Wood is a non-ideal substrate for tile. It moves as it absorbs/releases water, and just doesn't have the dimensional stability to resist cracking the tile over it. When a tile floor must be installed over wood, layers of hardibacker or similar masonry board are laid down first to provide dimensional stability. So, why would you want to take a perfectly stable masonry substrate and add wood over it before tiling? Instead, install a layer (or preferably two) of 1/4" hardibacker on your slab and tile over that. Secure it to the existing floor with mortar or mastic AND masonry anchors.


----------



## Maintenance 6

I beleive the OP is talking about vinyl tile. I think it would be better to adhere these to the concrete floor, than to add a layer of plywood over the concrete. Adhering plywood directly to concrete does not provide a barrier to stop moisture from absorbing into the plywood. Wood and concrete don't play well together without a moisture barrier.


----------



## JazMan

Web,

You're wasting your time and money, what you plan to do is all wrong. 

Plywood direct on concrete will not work very well, especially if you just try to glue it.

Jaz


----------



## pinwheel45

JazMan said:


> Web,
> 
> You're wasting your time and money, what you plan to do is all wrong.
> 
> Plywood direct on concrete will not work very well, especially if you just try to glue it.
> 
> Jaz



An elastomeric coating, followed by bostics best will provide a moisture barrier & good adhesion to the concrete. But you'll be adding $1.25-1.50/sq ft to the price of the job.

Heat will break the bond of the old tile glue to the concrete.


----------



## user59291

JazMan said:


> Web,
> 
> You're wasting your time and money, what you plan to do is all wrong.
> 
> Plywood direct on concrete will not work very well, especially if you just try to glue it.
> 
> Jaz


Inflammatory post removed


----------



## rusty baker

Plywood on concrete will deteriorate in a short time. I know it's hard work, but the right way to do it is take up what's down. Scraping is the best way. A chemical solvent remover will usually react to the adhesive on the new tile and they will come up. How old is the vinyl/linoleum that is there now? If it is linoleum, it will contain asbestos. That is another whole slew of problems.


----------



## Bud Cline

MODERATOR EDIT

Jaz has decades of experience in the business you are inquiring about and like me he also has *tens-of-thousands of posts* on various websites around the Internet helping DIY'ers that in some cases are loud mouths and in fact dumber than rocks. What Jaz is saying is fact my friend. His advice is valid advice and will save you many dollars and heartache if you just follow it. Jaz and I have been on some of these websites for more than ten years now offering professional advice trying to help people with their projects. We do this for free. Why I don't know. We take time from our personal evenings and weekends and our families MODERATOR EDIT. If that is too coarse for you all I can say is "Welcome to reality DIY".

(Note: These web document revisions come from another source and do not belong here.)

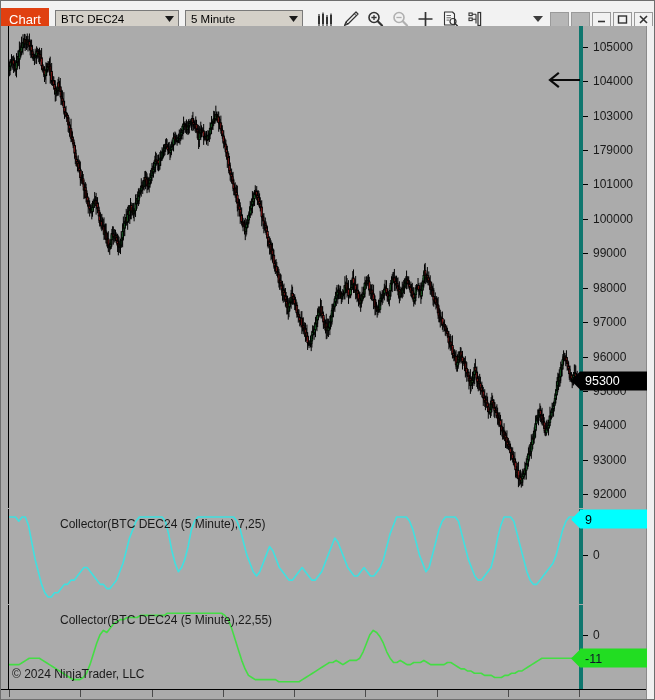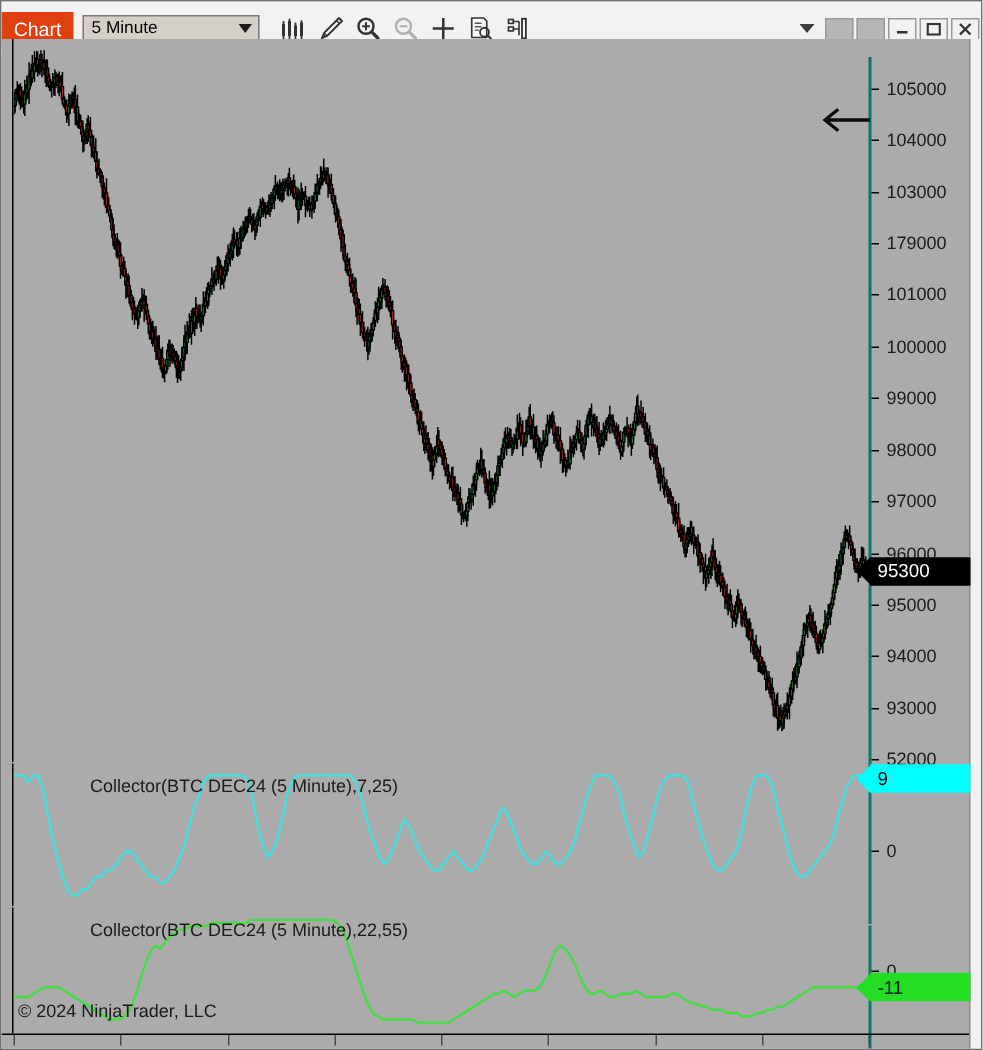"BTC DEC24" div.combo { html: none -> <div> <span>BTC DEC24</span> <span> <svg> <path></path> </svg> </span> </div> }
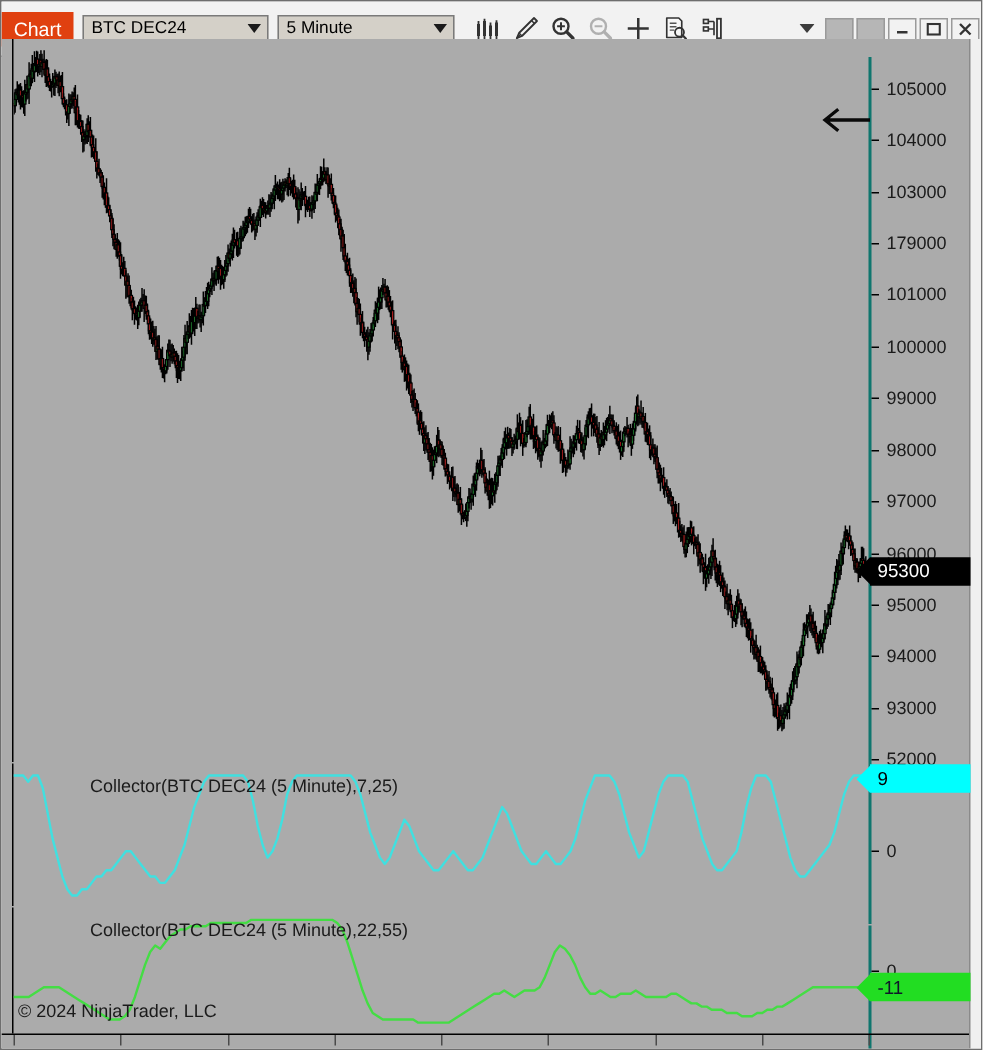"105000" .axis-col { border-left: 2px solid #0f766e -> 4px solid #0f766e; top: 12px -> 0 }
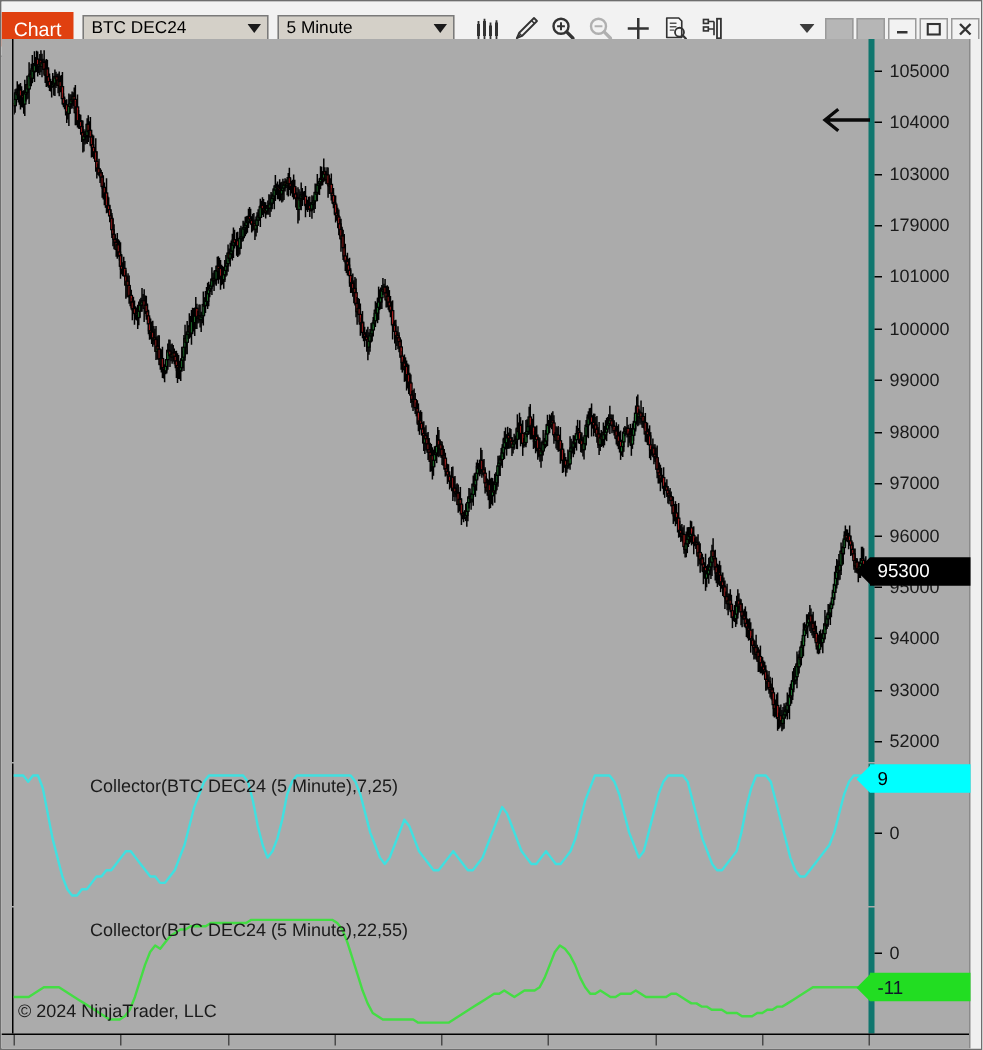"52000" div.axis-label { text: 52000 -> 92000 }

Now if you want an example of some bad advice here ya go:


> An elastomeric coating, followed by bostics best will provide a moisture barrier & good adhesion to the concrete.


Here's the problem with that. You CAN NOT 100% overcoat some concrete floors. You CAN NOT seal-in the moisture that may be there and is continually trying to rise by an act of nature. That suggestion will not work in most cases. Now this poster will come back to defend his comment but I can tell you from more than thirty years of experience in this business IT WON'T LIKELY WORK. Don't waste your money.

Here's another one:


> Ill tell you right now the best product on the market, top of the line in its class, is the LINK REMOVED. Simply the best, nothing can compare to it.


That too is bull my friend. There are many great products alive and well on the market that equal or surpass Bostiks. That comment is two things. 1.)OPINION, 2.)SPAM. This guy obviously has a vested interest in Bostik.

Now if you want some advice from the real world you already have it and here it is again:


> I think it would be better to adhere these to the concrete floor, than to add a layer of plywood over the concrete.





> Wood is a non-ideal substrate for tile. It moves as it absorbs/releases water, and just doesn't have the dimensional stability


This should have been another "red flag" for you:


> wow, do people actually glue plywood to concrete?
> How long will this last?


And then there was:


> You're wasting your time and money, what you plan to do is all wrong. Plywood direct on concrete will not work very well, especially if you just try to glue it.


And that sent you over the deep end. Please don't expect anyone to use their time to write you a book of your very own. Ain't gonna happen!

If you want straight to the point answers from real experience - stick around, ask your questions, we are glad and here to help you. If you are looking for someone to affirm your ridiculous approach to something forget that too. It ain't gonna happen.

NOW, I too can offer this. No one in their right mind tries to adhere plywood to a concrete floor. IT DOES NOT LAST IT DOES NOT WORK. Even Tap-Cons are a bad idea but I'm not using anymore of my time to tell you why. Just be knowing it's not a good idea either.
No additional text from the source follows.